--- Data shown ---
---------------
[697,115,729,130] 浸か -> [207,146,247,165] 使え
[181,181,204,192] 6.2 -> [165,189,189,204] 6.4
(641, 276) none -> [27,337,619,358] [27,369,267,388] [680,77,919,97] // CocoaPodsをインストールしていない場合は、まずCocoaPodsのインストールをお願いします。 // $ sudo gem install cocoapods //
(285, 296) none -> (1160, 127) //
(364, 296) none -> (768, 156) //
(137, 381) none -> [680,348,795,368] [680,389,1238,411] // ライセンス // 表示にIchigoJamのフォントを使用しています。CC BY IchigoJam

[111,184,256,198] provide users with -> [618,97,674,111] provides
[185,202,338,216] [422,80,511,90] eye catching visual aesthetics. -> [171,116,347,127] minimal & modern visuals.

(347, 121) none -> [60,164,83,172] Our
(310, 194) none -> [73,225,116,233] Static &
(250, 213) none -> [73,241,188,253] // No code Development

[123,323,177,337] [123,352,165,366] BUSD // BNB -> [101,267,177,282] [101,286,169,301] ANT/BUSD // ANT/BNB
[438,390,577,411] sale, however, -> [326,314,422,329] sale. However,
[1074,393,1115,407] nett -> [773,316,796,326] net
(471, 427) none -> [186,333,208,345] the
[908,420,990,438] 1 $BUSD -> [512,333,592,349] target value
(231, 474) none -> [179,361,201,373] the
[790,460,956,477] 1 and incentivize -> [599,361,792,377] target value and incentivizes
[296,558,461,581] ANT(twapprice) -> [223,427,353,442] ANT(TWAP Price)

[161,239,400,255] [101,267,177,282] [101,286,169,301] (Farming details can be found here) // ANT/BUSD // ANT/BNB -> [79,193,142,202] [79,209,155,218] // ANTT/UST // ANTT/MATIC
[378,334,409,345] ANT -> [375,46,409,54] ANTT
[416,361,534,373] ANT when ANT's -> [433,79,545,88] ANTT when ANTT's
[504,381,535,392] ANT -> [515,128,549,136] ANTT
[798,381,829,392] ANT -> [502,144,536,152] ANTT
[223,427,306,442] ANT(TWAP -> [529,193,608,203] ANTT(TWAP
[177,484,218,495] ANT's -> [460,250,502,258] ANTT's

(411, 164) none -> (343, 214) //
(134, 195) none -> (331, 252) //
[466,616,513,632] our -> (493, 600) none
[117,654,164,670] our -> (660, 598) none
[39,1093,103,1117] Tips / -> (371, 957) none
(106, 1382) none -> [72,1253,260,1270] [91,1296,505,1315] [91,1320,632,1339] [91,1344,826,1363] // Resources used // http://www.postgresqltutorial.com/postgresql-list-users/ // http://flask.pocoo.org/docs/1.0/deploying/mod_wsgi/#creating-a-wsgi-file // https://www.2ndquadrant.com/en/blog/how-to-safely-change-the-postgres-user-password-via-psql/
---------------
--- What is expected ---
The records above need to be output again, verbatim.

--- Problem solution ---
[697,115,729,130] 浸か -> [207,146,247,165] 使え
[181,181,204,192] 6.2 -> [165,189,189,204] 6.4
(641, 276) none -> [27,337,619,358] [27,369,267,388] [680,77,919,97] // CocoaPodsをインストールしていない場合は、まずCocoaPodsのインストールをお願いします。 // $ sudo gem install cocoapods //
(285, 296) none -> (1160, 127) //
(364, 296) none -> (768, 156) //
(137, 381) none -> [680,348,795,368] [680,389,1238,411] // ライセンス // 表示にIchigoJamのフォントを使用しています。CC BY IchigoJam

[111,184,256,198] provide users with -> [618,97,674,111] provides
[185,202,338,216] [422,80,511,90] eye catching visual aesthetics. -> [171,116,347,127] minimal & modern visuals.

(347, 121) none -> [60,164,83,172] Our
(310, 194) none -> [73,225,116,233] Static &
(250, 213) none -> [73,241,188,253] // No code Development

[123,323,177,337] [123,352,165,366] BUSD // BNB -> [101,267,177,282] [101,286,169,301] ANT/BUSD // ANT/BNB
[438,390,577,411] sale, however, -> [326,314,422,329] sale. However,
[1074,393,1115,407] nett -> [773,316,796,326] net
(471, 427) none -> [186,333,208,345] the
[908,420,990,438] 1 $BUSD -> [512,333,592,349] target value
(231, 474) none -> [179,361,201,373] the
[790,460,956,477] 1 and incentivize -> [599,361,792,377] target value and incentivizes
[296,558,461,581] ANT(twapprice) -> [223,427,353,442] ANT(TWAP Price)

[161,239,400,255] [101,267,177,282] [101,286,169,301] (Farming details can be found here) // ANT/BUSD // ANT/BNB -> [79,193,142,202] [79,209,155,218] // ANTT/UST // ANTT/MATIC
[378,334,409,345] ANT -> [375,46,409,54] ANTT
[416,361,534,373] ANT when ANT's -> [433,79,545,88] ANTT when ANTT's
[504,381,535,392] ANT -> [515,128,549,136] ANTT
[798,381,829,392] ANT -> [502,144,536,152] ANTT
[223,427,306,442] ANT(TWAP -> [529,193,608,203] ANTT(TWAP
[177,484,218,495] ANT's -> [460,250,502,258] ANTT's

(411, 164) none -> (343, 214) //
(134, 195) none -> (331, 252) //
[466,616,513,632] our -> (493, 600) none
[117,654,164,670] our -> (660, 598) none
[39,1093,103,1117] Tips / -> (371, 957) none
(106, 1382) none -> [72,1253,260,1270] [91,1296,505,1315] [91,1320,632,1339] [91,1344,826,1363] // Resources used // http://www.postgresqltutorial.com/postgresql-list-users/ // http://flask.pocoo.org/docs/1.0/deploying/mod_wsgi/#creating-a-wsgi-file // https://www.2ndquadrant.com/en/blog/how-to-safely-change-the-postgres-user-password-via-psql/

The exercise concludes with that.